Andy's Math/CS page

Tuesday, December 05, 2006

A Damn Good Puzzle (Oops)

Feel like an exercise in the kind of infinite mathematics I described two posts ago? What follows is a slightly dolled-up version of a puzzle posed by the great mathematician Kolmogorov to an auditorium of Soviet middle-school students, and solved by a young Leonid Levin, future co-discoverer of NP-Completeness. This I learned from the entertaining and important book Out of Their Minds: The Lives and Discoveries of 15 Great Computer Scientists by Dennis Shasha and Cathy Lazare. (Shasha is also a noted puzzle-poser.)

The Great Censor has, in his inscrutable wisdom, laid down a judgment on every finite string of letters in our alphabet--each is either allowed or forbidden.
We, the petty censors he commands, are to intercept various texts and classify them according to his precepts.
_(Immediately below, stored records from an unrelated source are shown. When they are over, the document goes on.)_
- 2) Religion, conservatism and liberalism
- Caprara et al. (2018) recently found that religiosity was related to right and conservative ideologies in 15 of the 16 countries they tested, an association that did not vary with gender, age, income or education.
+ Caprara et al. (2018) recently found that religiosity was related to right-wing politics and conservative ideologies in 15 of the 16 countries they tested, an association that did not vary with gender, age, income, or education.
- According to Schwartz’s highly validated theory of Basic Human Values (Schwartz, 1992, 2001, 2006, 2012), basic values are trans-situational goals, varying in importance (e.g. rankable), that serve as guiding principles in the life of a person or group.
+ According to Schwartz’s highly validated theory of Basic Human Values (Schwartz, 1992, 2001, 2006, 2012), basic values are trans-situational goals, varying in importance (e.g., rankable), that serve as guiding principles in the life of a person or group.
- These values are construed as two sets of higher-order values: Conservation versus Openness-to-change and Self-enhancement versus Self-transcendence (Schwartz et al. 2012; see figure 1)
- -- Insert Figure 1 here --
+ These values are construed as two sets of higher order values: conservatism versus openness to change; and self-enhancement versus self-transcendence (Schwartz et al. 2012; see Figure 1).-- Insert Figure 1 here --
However, when spaces are not used in texts, there is a potential ambiguity that makes life difficult.
For example, suppose ab is an allowed word and ba is forbidden (there are all sorts of other judgments as well).
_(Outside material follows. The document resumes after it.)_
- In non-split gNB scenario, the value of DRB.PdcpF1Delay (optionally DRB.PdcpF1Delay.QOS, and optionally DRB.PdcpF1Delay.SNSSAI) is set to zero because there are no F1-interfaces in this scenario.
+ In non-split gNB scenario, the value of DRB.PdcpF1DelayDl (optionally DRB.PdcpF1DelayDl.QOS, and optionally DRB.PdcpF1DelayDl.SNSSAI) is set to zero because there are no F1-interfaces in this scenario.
Say the petty censors intercept the infinite string of symbols ababababab... .
One way to 'parse' it would be ab ab ab ..., and we'd judge it wholly allowable.
But another way would be as a ba ba ba ba ... and this would be wholly forbidden except for possibly the first word a.
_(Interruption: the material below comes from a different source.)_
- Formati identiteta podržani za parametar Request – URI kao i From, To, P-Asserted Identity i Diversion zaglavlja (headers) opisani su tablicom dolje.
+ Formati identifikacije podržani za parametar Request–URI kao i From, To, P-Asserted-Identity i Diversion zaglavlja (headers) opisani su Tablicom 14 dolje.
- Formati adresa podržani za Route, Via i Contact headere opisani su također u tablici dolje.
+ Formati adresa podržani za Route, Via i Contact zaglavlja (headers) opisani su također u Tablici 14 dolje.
The Great Censor doesn't mind a little arbitrariness in our choice of parsing--he is one arbitrary dude himself. However, he expects our judgments to be resounding; he doesn't like it if a parsed text alternates back and forth between allowed and forbidden words.

Achieving this has been a matter of great vexation among the censors. However, one day a clever young apprentice censor, still far from internalizing the entire system of judgments, had a realization:

No matter how the set of finite strings is divided between allowed and forbidden by the Great Censor, and no matter what infinite string of letters a petty censor is presented with, it will always be possible to parse the infinite string in such a way that the parsed words are either all allowed or all forbidden--with the possible exception of the first word, which may disagree with the others.

So why is this true?



  • umm..this is not too hard given your earlier post :)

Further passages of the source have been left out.